Algún tipo de consulta vinculante me parece ineludible, pero la quiebra en dos mitades que produciría un referéndum de autodeterminación sería difícil de revertir. La exploración, en cambio, de una consulta sobre puntos concretos y tangibles de calado reformista podría ser una salida complementaria a otras medidas orientadas a retomar el potencial federalizante del Estado de las autonomías, anterior a la LOAPA, pero también a visibilizar su pluralidad efectiva. La descentralización administrativa ha sido altísima en los últimos 40 años, pero lo ha sido menos una descentralización política segura de sí misma, sin recelos flagrantes o sin cartas marcadas y tramposas. Quizá no sea forzoso desplazar el Senado a Barcelona, pero sí pueda dar pistas de un nuevo tiempo de vocación federal la dispersión de algunas instituciones relevantes hacia Sevilla, A Coruña, Valencia, Zaragoza o Barcelona. La dispersón institucional del Estado no restaría a Madrid capitalidad alguna y, en cambio, favorecería la noción compartida de Estado, tanto en lugares sin conflicto territorial como en aquellos con importantes sectores desenganchados de España y, en buena medida, irrecuperables.
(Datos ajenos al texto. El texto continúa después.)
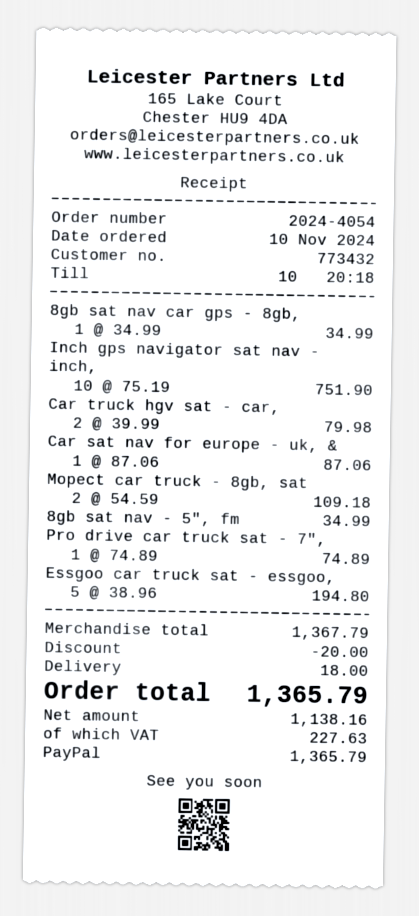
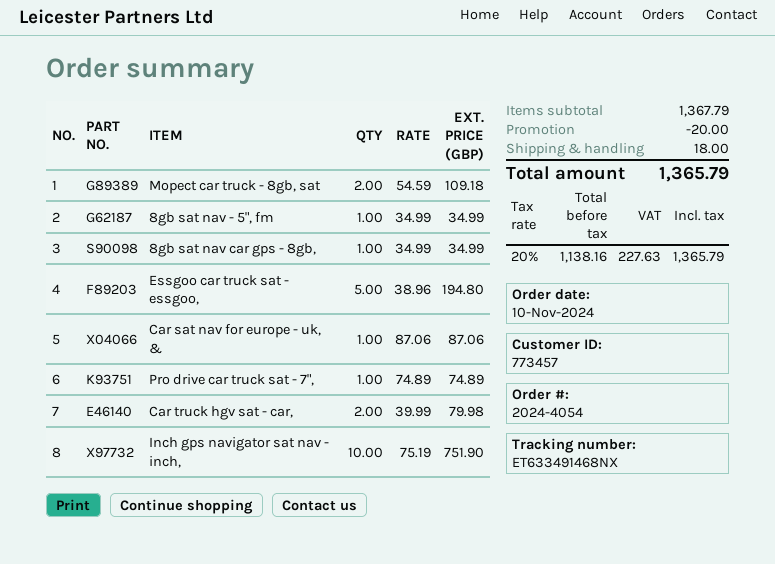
customer number: 773432 -> 773457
El compromiso de votar en referéndum acuerdos y reformas políticas concretas, sumado a la defensa militante de cosas tan obvias y útiles como el Corredor Mediterráneo, por ejemplo, podrían fortalecer el relato de un proyecto de Estado sin activar la quiebra civil que provocaría la campaña por el sí y por el no a la independencia.
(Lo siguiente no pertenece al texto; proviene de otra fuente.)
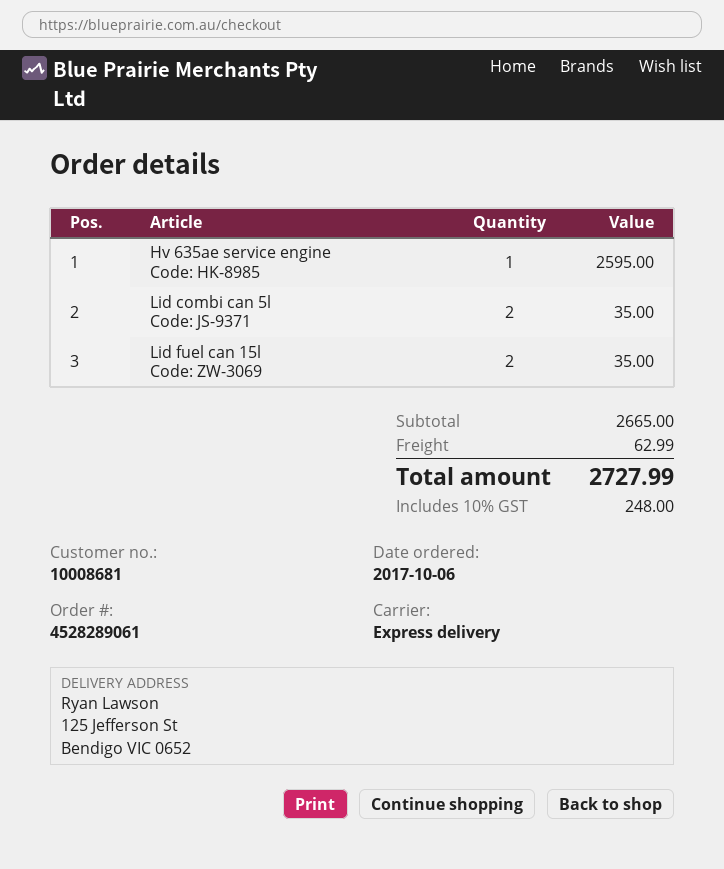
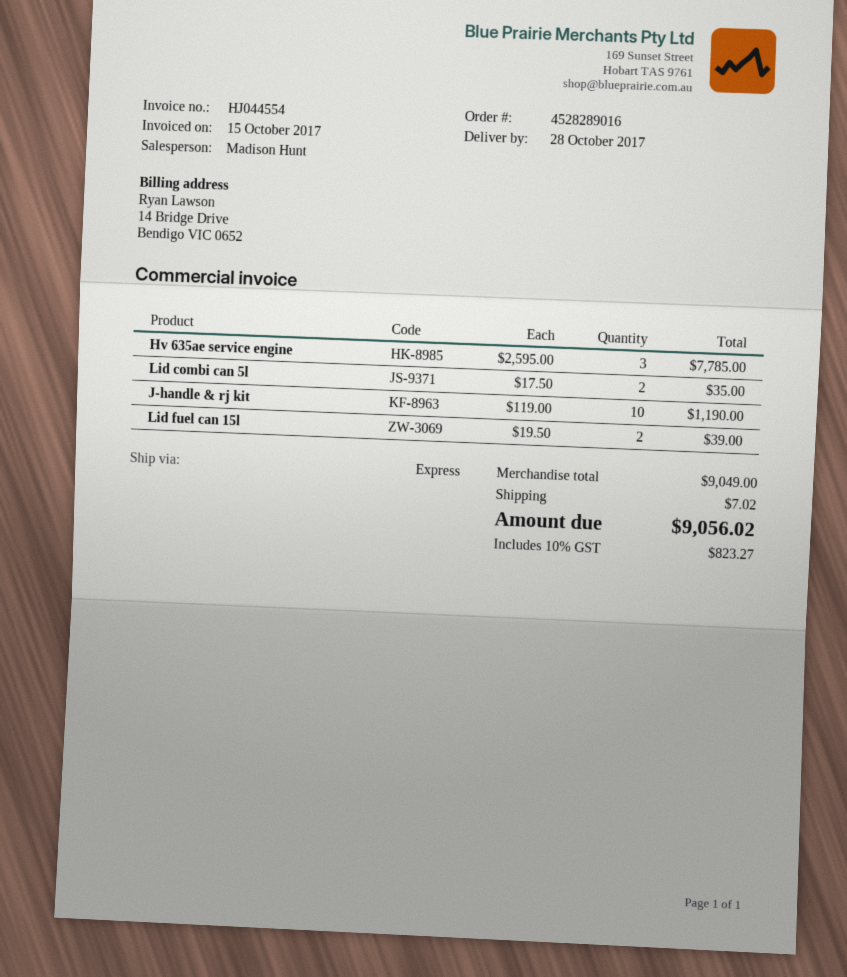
order number: 4528289061 -> 4528289016
Hv 635ae service engine: 1 for 2595.00 -> 3 for 7785.00
Lid fuel can 15l: 2 for 35.00 -> 2 for 39.00
J-handle & rj kit: none -> 10 for 1190.00
subtotal: 2665.00 -> 9049.00
shipping: 62.99 -> 7.02
tax: 10% = 248.00 -> 10% = 823.27
total: 2727.99 -> 9056.02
La solución política de Cataluña será indefendible si se percibe como una concesión o una claudicación del Estado, pero una redefinición del sistema autonómico puede ayudar a asimilar la nueva realidad política sin traumas ni dramatismos patrióticos impostados. El motor o la causa eficiente habría sido Cataluña, pero la finalidad de esa reforma no puede ni debe ser apaciguar al independentismo. En realidad, es al revés: las demandas reformistas de otras autonomías son numerosas y consistentes, y algunas de ellas parecidas a las de Cataluña. Aunque el independentismo siga peleando legítimamente por sus afanes, y pelee a su vez en sentido contrario el reaccionarismo españoleador, la reforma controlada de un sistema con 30 años de rendimiento aceptable parece un capital político que las izquierdas podrían exprimir tanto en clave nacional como europea.
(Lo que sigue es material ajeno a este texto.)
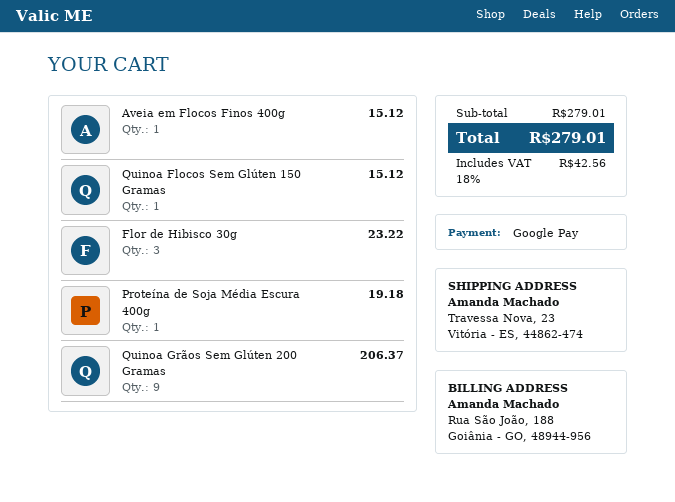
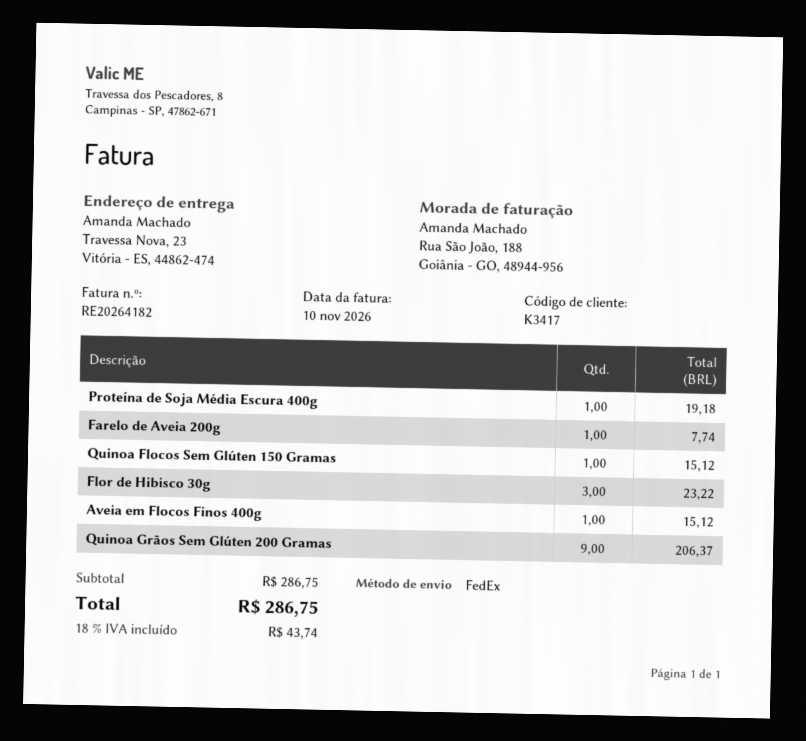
Farelo de Aveia 200g: none -> 1 for 7.74
subtotal: 279.01 -> 286.75
tax: 18% = 42.56 -> 18% = 43.74
total: 279.01 -> 286.75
La probabilísima inhibición del País Vasco pondría de su parte la moderación preventiva y hasta conciliadora de quienes no quieren comprometer su privilegiada situación: ni proclives a la tensión rupturista ni a la pusilanimidad reformista. La oportunidad de un Gobierno de izquierdas en cualquiera de sus versiones parece verdaderamente única, si algún día leva anclas por fin.
Jordi Gracia es profesor y ensayista.